The lines below, all of them, should be returned exactly as they appear.

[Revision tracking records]
====
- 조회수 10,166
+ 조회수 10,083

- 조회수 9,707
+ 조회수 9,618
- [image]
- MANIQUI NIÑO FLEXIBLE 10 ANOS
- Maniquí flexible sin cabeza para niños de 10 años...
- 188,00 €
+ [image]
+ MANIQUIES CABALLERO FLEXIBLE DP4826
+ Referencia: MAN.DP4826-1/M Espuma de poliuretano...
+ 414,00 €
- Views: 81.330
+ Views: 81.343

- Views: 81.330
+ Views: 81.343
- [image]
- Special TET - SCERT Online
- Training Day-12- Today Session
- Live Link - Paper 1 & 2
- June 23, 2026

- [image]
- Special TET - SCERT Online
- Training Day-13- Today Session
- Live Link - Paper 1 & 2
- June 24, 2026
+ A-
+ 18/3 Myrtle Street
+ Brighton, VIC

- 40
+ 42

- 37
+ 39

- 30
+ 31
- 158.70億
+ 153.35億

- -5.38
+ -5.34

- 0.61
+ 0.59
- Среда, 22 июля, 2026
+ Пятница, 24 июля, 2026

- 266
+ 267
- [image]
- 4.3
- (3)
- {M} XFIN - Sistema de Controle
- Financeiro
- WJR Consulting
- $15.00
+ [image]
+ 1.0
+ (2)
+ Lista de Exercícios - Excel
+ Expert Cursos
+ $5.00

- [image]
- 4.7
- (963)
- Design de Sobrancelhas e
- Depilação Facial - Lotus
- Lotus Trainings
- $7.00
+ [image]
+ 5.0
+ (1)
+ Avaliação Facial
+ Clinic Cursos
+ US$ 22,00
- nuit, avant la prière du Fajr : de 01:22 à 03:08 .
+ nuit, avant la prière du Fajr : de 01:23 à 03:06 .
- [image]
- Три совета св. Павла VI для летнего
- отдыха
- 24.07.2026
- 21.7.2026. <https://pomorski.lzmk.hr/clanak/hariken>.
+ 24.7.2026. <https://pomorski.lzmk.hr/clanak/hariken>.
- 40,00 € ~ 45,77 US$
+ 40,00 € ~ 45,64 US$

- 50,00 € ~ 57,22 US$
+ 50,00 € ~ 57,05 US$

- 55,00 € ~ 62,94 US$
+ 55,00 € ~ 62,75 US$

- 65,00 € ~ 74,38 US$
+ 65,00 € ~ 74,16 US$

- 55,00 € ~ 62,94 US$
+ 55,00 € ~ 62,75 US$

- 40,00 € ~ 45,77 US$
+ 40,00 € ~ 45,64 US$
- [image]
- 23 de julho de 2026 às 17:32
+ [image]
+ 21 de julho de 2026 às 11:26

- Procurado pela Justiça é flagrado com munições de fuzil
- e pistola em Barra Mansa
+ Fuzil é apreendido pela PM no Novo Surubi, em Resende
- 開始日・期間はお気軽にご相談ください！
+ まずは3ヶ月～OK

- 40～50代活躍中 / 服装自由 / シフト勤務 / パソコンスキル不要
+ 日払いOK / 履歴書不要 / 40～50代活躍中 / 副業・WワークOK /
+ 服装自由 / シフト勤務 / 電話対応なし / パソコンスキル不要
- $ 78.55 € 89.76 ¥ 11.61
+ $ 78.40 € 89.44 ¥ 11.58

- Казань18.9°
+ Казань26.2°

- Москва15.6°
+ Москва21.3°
====
◆ **Your response**:
- 조회수 10,166
+ 조회수 10,083

- 조회수 9,707
+ 조회수 9,618
- [image]
- MANIQUI NIÑO FLEXIBLE 10 ANOS
- Maniquí flexible sin cabeza para niños de 10 años...
- 188,00 €
+ [image]
+ MANIQUIES CABALLERO FLEXIBLE DP4826
+ Referencia: MAN.DP4826-1/M Espuma de poliuretano...
+ 414,00 €
- Views: 81.330
+ Views: 81.343

- Views: 81.330
+ Views: 81.343
- [image]
- Special TET - SCERT Online
- Training Day-12- Today Session
- Live Link - Paper 1 & 2
- June 23, 2026

- [image]
- Special TET - SCERT Online
- Training Day-13- Today Session
- Live Link - Paper 1 & 2
- June 24, 2026
+ A-
+ 18/3 Myrtle Street
+ Brighton, VIC

- 40
+ 42

- 37
+ 39

- 30
+ 31
- 158.70億
+ 153.35億

- -5.38
+ -5.34

- 0.61
+ 0.59
- Среда, 22 июля, 2026
+ Пятница, 24 июля, 2026

- 266
+ 267
- [image]
- 4.3
- (3)
- {M} XFIN - Sistema de Controle
- Financeiro
- WJR Consulting
- $15.00
+ [image]
+ 1.0
+ (2)
+ Lista de Exercícios - Excel
+ Expert Cursos
+ $5.00

- [image]
- 4.7
- (963)
- Design de Sobrancelhas e
- Depilação Facial - Lotus
- Lotus Trainings
- $7.00
+ [image]
+ 5.0
+ (1)
+ Avaliação Facial
+ Clinic Cursos
+ US$ 22,00
- nuit, avant la prière du Fajr : de 01:22 à 03:08 .
+ nuit, avant la prière du Fajr : de 01:23 à 03:06 .
- [image]
- Три совета св. Павла VI для летнего
- отдыха
- 24.07.2026
- 21.7.2026. <https://pomorski.lzmk.hr/clanak/hariken>.
+ 24.7.2026. <https://pomorski.lzmk.hr/clanak/hariken>.
- 40,00 € ~ 45,77 US$
+ 40,00 € ~ 45,64 US$

- 50,00 € ~ 57,22 US$
+ 50,00 € ~ 57,05 US$

- 55,00 € ~ 62,94 US$
+ 55,00 € ~ 62,75 US$

- 65,00 € ~ 74,38 US$
+ 65,00 € ~ 74,16 US$

- 55,00 € ~ 62,94 US$
+ 55,00 € ~ 62,75 US$

- 40,00 € ~ 45,77 US$
+ 40,00 € ~ 45,64 US$
- [image]
- 23 de julho de 2026 às 17:32
+ [image]
+ 21 de julho de 2026 às 11:26

- Procurado pela Justiça é flagrado com munições de fuzil
- e pistola em Barra Mansa
+ Fuzil é apreendido pela PM no Novo Surubi, em Resende
- 開始日・期間はお気軽にご相談ください！
+ まずは3ヶ月～OK

- 40～50代活躍中 / 服装自由 / シフト勤務 / パソコンスキル不要
+ 日払いOK / 履歴書不要 / 40～50代活躍中 / 副業・WワークOK /
+ 服装自由 / シフト勤務 / 電話対応なし / パソコンスキル不要
- $ 78.55 € 89.76 ¥ 11.61
+ $ 78.40 € 89.44 ¥ 11.58

- Казань18.9°
+ Казань26.2°

- Москва15.6°
+ Москва21.3°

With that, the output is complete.